WASHINGTON (AFP) - A leptina, um hormônio que suprime a sensação de fome em pessoas com boa saúde, poderá também ser eficaz para os obesos, segundo uma pesquisa realizada com cobaias e que teve os resultados publicados nesta terça-feira.
A descoberta há cerca de dez anos desse hormônio, que regula as reservas de gorduras no organismo, havia gerado grandes esperanças na luta contra o excesso de peso e a obesidade.
Mas a euforia durou pouco, ou até os cientistas descobrirem que a leptina era ineficaz entre os obesos devido a uma resistência a seus efeitos.
"A maior parte dos humanos obesos são resistentes à leptina uma vez que seu cérebro bloqueia seus efeitos", destaca o Dr Umut Ozcan, da faculdade de medicina da Universidade de Harvard (Massachusetts, nordeste), um dos autores do estudo divulgado no jornal Cell Metabolism datado de 7 de janeiro.
Durante anos, a indústria farmacêutica e os laboratórios universitários procuravam um medicamento capaz de tornar o cérebro dos obesos sensíveis à leptina mas sem sucesso, prosseguiu o médico.
Mas, quando ele e sua equipe trataram ratos obesos, submetidos a uma dieta rica em gorduras, com um ou outro medicamento - os chamados Buphenyl (4-PBA) e ácido tauroursodesoxicólico (TUDCA), esses animais viram sua sensibilidade aos efeitos da leptina se multiplicarem por dez.
Todos os ratos, então, perderam peso, mesmo se continuassem a ingerir alimentos ricos em gordura, afirmam os cientistas.

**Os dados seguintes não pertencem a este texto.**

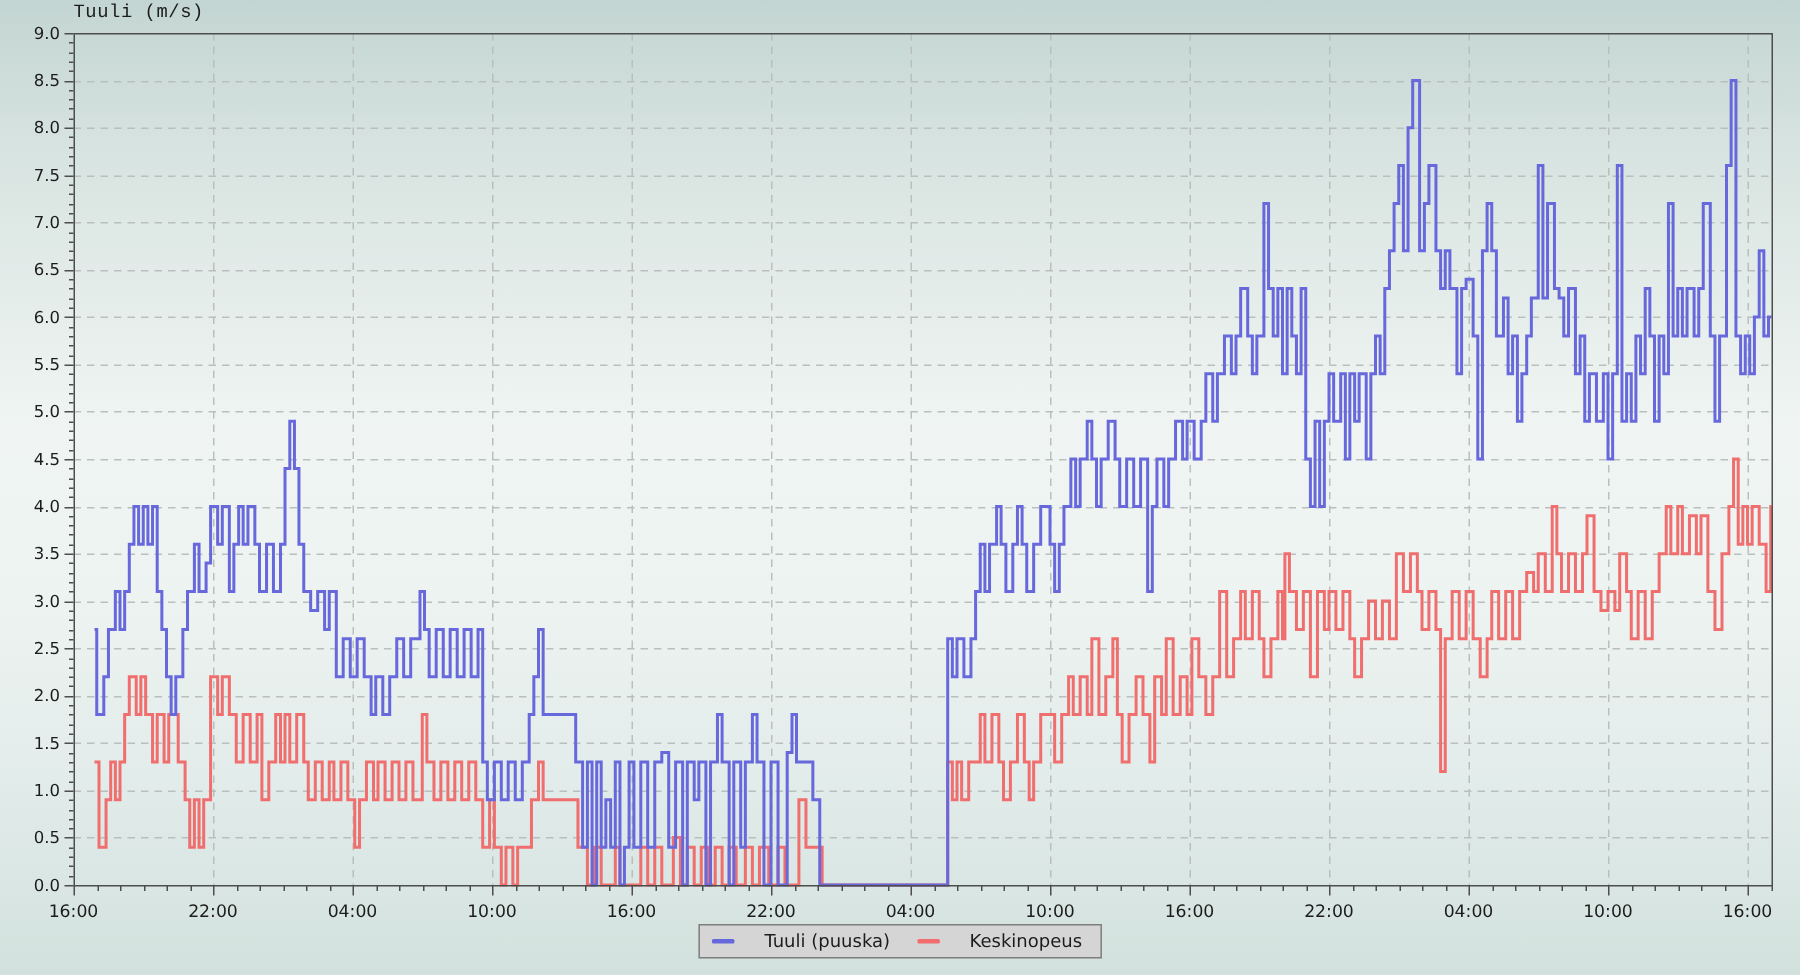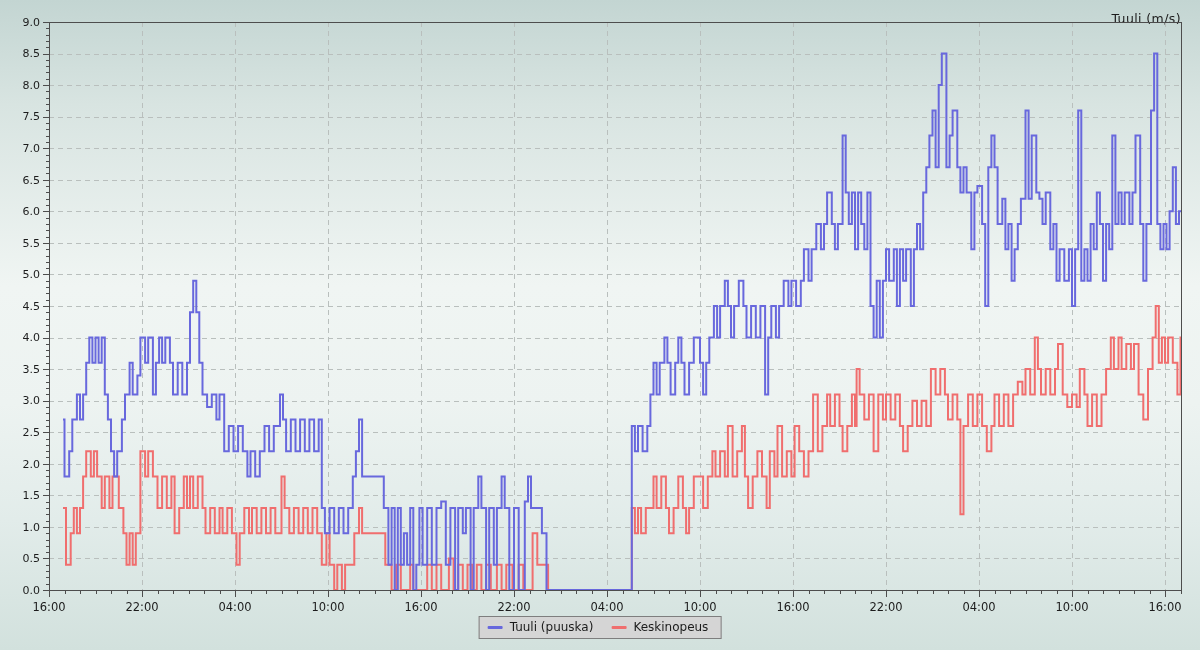--- a/index.html
+++ b/index.html
@@ -11,8 +11,8 @@
     font-family:"DejaVu Sans","Liberation Sans",sans-serif;
   }
   .chart-title{
-    position:absolute;left:49px;top:11px;width:1132px;
-    text-align:right;font-size:12.5px;color:#1c1c1c;letter-spacing:.4px;
+    position:absolute;left:49px;top:1px;width:1132px;
+    text-align:left;font-size:12.5px;color:#1c1c1c;letter-spacing:.4px;font-family:Liberation Mono, monospace;
   }
   svg.plot{position:absolute;left:0;top:0;}
   .legend{

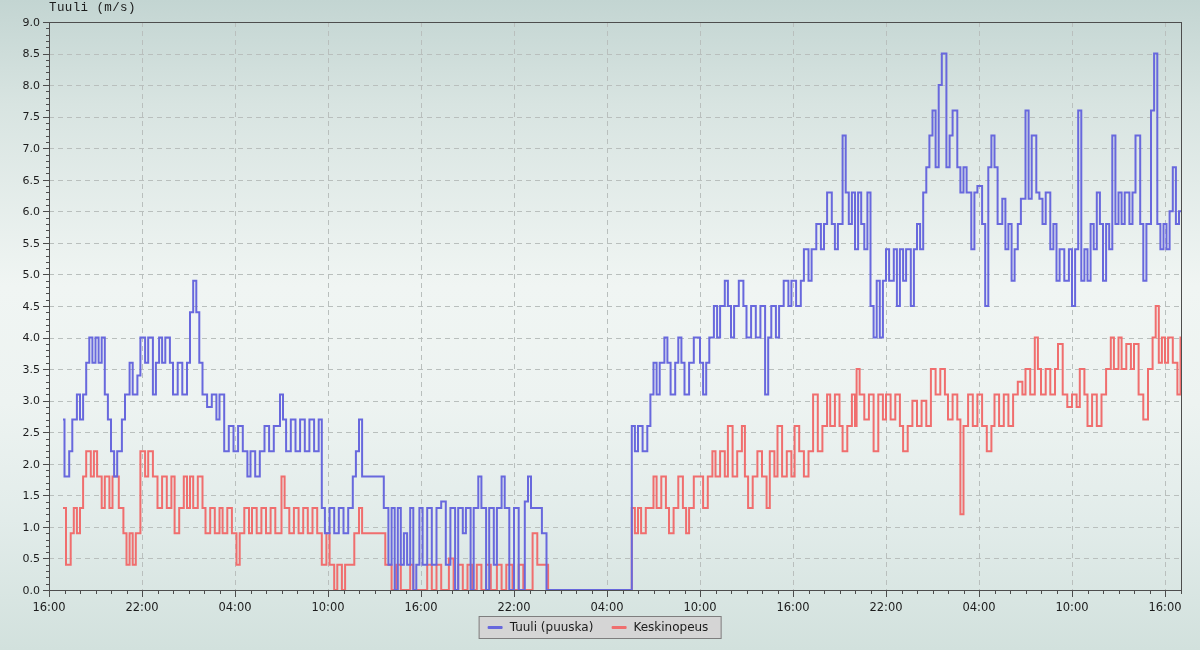--- a/index.html
+++ b/index.html
@@ -22,7 +22,7 @@
     display:flex;align-items:center;gap:18px;
     font-size:12px;color:#1c1c1c;white-space:nowrap;
   }
-  .legend-item{display:flex;align-items:center;gap:7px;}
+  .legend-item{display:flex;align-items:center;gap:20px;}
   .swatch{display:inline-block;width:15px;height:3px;border-radius:1px;}
 </style>
 </head>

"Se o nosso estudo com os ratos der certo com os seres humanos, poderemos tratar a obeside", afirmou Ozcan que espera iniciar, logo, os testes clínicos.
Os dois memédicamentos, o Buphenyl e o TUDCA já obtiveram sinal verde do Food and Drug Administration, a agência federal de medicamentos e produtos alimentares americanos.
O Buphenyl é prescrito para tratar disfunções do fígado e a fibrose cística.
O TUDCA é usado há séculos na medicina chinesa tradicional e aplicado para curar doenças hepáticas.